Do open up a bank account for your child for saving. Most of the major banks have accounts set up specifically for children and teens – many of them with no fees.
Do encourage your child to use some of their money to help others and give back.
Do start an RESP for your child’s education and encourage them help make contributions towards their post secondary schooling. You can find out more information about RESP’s and how the government of Canada will contribute to your child’s education through the Canadian Education Savings Grant at www.canlearn.ca
Do teach your child about advertising influences and shopping for value.
Do allow your child to make some mistakes with their money. This will provide teaching opportunities in how to avoid making the same mistake later in life.

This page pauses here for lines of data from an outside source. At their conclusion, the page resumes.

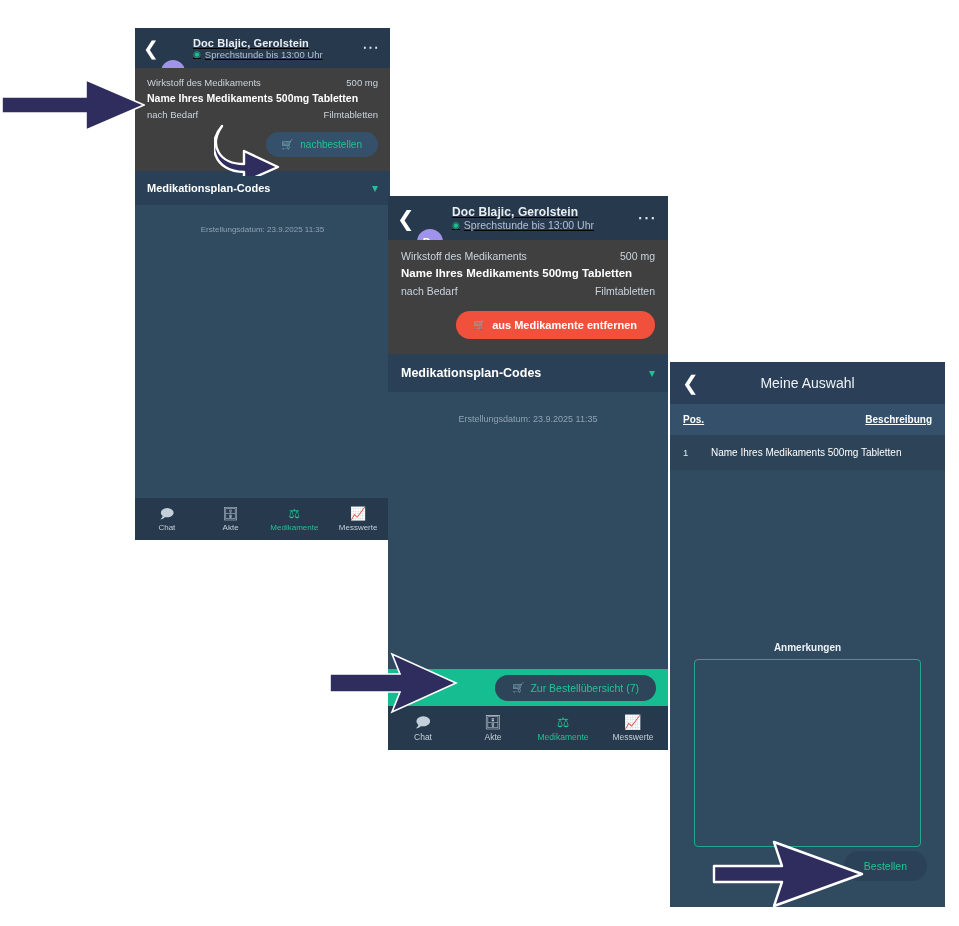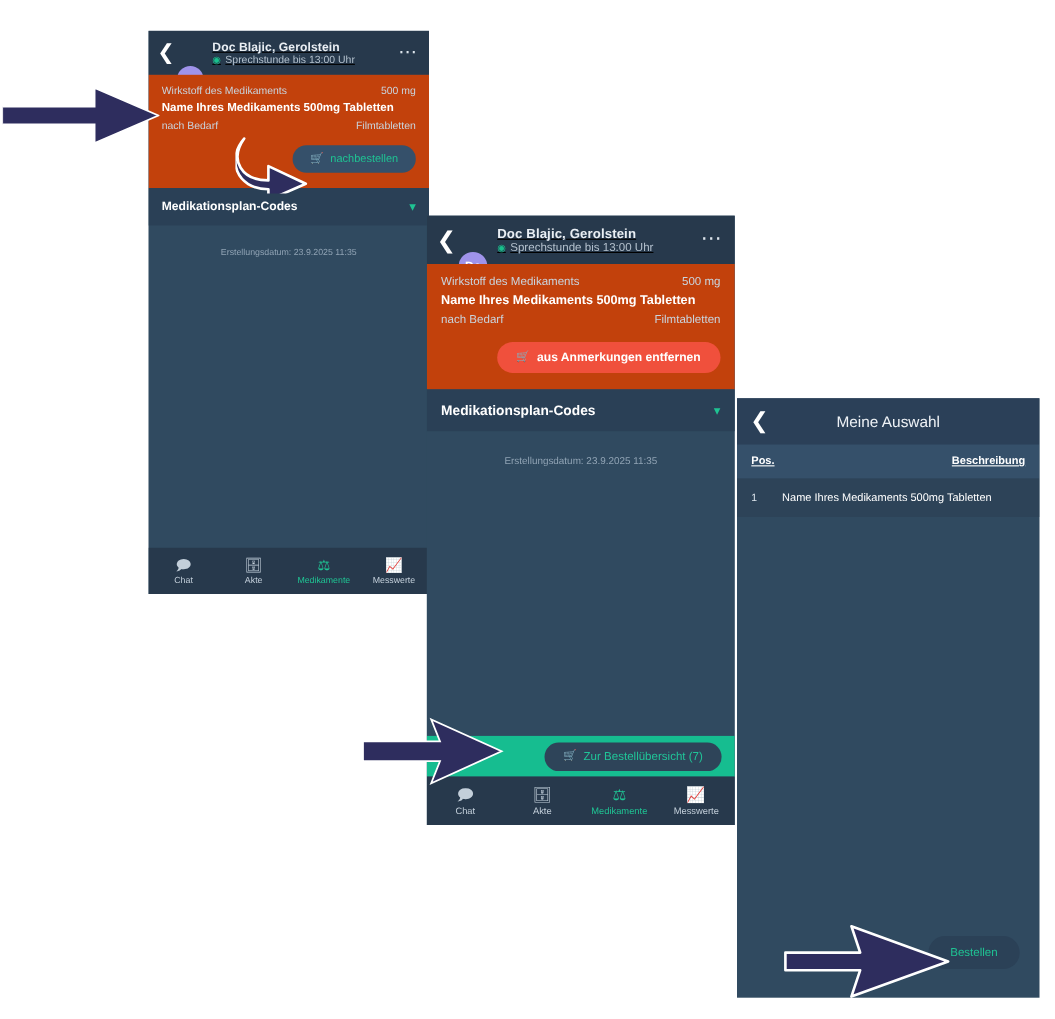"Wirkstoff des Medikaments" .med-card { background: #c2410c -> #404040 }
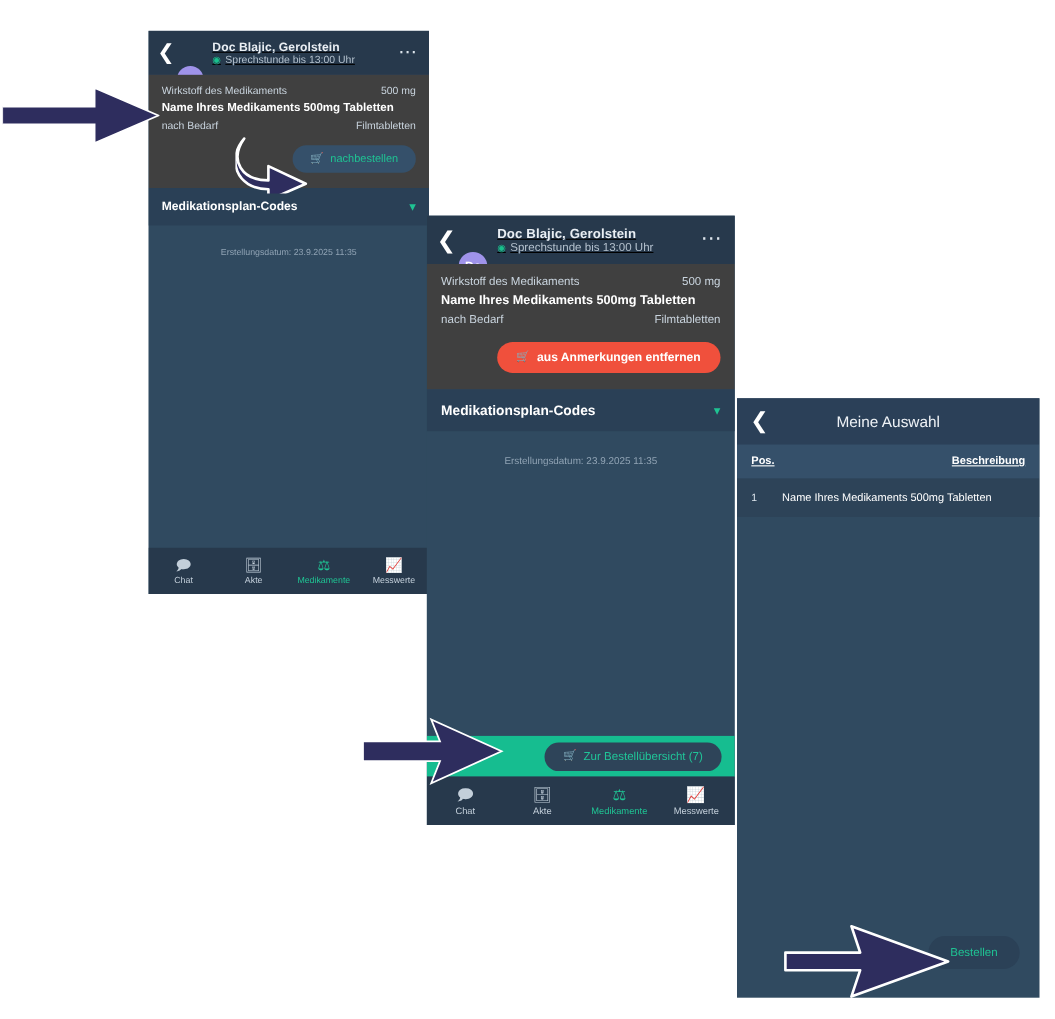"aus Anmerkungen entfernen" span { text: Anmerkungen -> Medikamente }
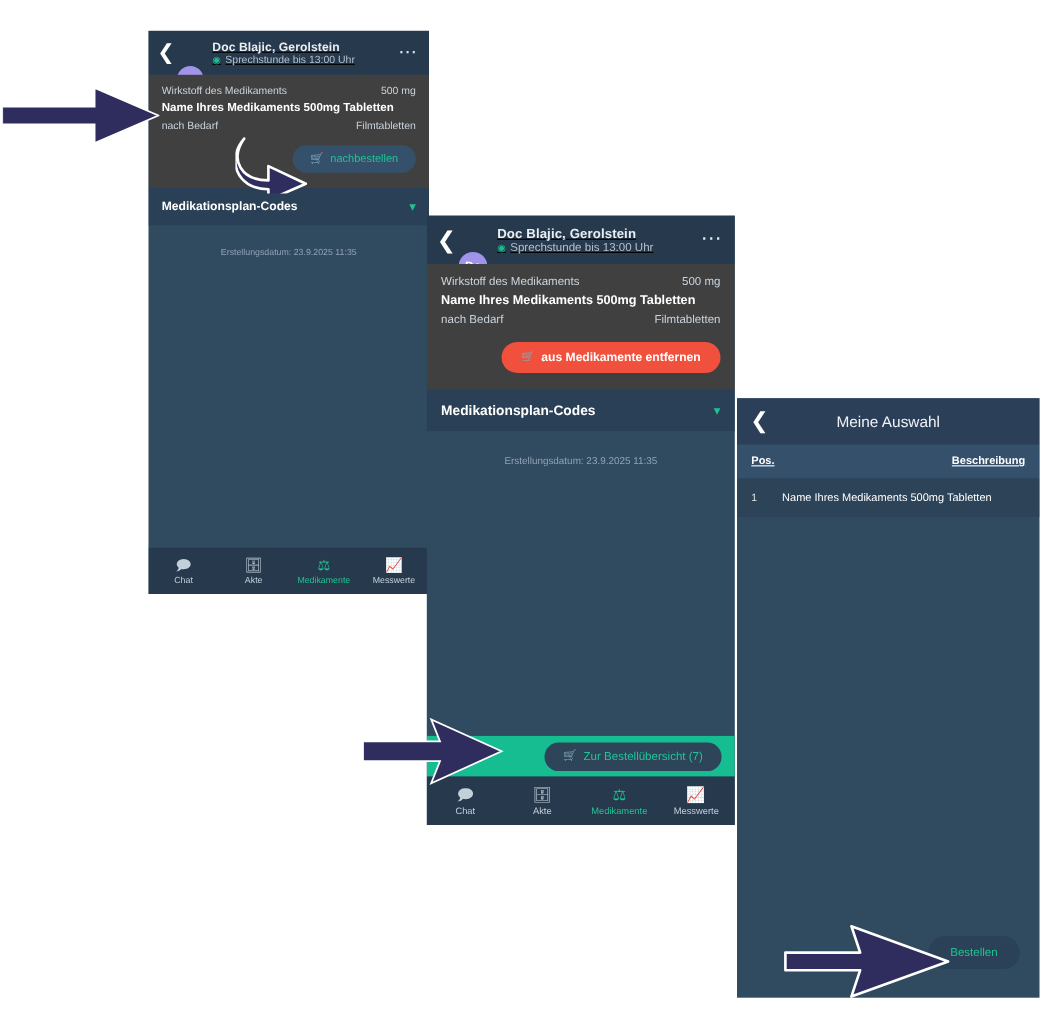"Anmerkungen" div.notes-wrap { html: none -> <div> <div>Anmerkungen</div> <textarea></textarea> </div> }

Do set a good example for your children in how you budget your own money through SAVING, SPENDING and SHARING. If you don’t have a household financial plan and budget, seek the advice of a qualified financial planner to help your family come up with a plan for your financial future.
Don’ts
Don’t tell children they are too young to be asking questions about money and make it a “taboo” subject in the home. Instead, answer their questions open and honestly.
Don’t wait until your child gets their first job to start teaching them about money and how to budget. The earlier you can start them on the road to making smart financial decisions, the better.
Don’t buy your children everything they want. Make sure they have money at their disposal and allow them to budget their money for the things they want or need. Delayed gratification and pride of ownership are two of the most important skills they’ll learn in having to save up for a bigger purchase.
Don’t rely on school to teach your child how to budget and use money. The biggest influence on your child is YOU, and their ability to be financially responsible will come from what you teach them.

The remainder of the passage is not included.